─── The data

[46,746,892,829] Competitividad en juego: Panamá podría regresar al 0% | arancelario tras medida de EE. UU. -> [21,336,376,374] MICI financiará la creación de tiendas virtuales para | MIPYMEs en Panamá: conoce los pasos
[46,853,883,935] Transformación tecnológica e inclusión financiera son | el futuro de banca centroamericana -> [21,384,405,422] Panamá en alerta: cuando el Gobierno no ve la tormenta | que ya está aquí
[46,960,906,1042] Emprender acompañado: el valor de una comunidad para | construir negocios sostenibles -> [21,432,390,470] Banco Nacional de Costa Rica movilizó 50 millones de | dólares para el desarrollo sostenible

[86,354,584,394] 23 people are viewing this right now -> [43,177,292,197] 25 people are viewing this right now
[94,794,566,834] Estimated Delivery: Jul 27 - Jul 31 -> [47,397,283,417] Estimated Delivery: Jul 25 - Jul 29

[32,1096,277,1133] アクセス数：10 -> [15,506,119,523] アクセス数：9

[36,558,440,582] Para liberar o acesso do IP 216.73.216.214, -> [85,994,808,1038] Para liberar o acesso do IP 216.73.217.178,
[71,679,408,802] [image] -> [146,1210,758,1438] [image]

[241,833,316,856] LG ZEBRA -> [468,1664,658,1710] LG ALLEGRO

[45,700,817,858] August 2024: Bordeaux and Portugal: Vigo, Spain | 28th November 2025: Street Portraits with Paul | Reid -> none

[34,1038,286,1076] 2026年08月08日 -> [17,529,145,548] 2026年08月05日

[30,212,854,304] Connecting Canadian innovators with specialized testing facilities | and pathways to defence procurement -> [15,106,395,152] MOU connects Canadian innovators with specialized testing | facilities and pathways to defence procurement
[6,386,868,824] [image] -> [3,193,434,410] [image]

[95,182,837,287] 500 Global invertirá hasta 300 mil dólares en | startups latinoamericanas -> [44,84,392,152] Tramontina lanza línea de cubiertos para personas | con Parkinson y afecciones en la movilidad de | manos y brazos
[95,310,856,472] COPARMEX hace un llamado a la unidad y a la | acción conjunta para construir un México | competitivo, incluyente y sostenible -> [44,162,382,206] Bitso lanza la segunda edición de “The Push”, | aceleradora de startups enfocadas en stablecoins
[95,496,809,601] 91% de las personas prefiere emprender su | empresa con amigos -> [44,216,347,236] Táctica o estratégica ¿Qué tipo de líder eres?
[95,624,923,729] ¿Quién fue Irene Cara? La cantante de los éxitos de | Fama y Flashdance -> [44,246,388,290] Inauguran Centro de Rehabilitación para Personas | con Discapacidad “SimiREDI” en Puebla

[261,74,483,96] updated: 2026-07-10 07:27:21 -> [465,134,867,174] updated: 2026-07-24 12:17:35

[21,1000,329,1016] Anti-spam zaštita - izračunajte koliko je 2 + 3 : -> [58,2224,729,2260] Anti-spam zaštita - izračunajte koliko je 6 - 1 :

──────

» **Task item**
Take the stretch of lines above from the one containing "[46,960,906,1042] Emprender acompañado: el" through the one containing "[86,354,584,394] 23 people" and repeat it exactly, adding no other line.

» **Exercise solution**
[46,960,906,1042] Emprender acompañado: el valor de una comunidad para | construir negocios sostenibles -> [21,432,390,470] Banco Nacional de Costa Rica movilizó 50 millones de | dólares para el desarrollo sostenible

[86,354,584,394] 23 people are viewing this right now -> [43,177,292,197] 25 people are viewing this right now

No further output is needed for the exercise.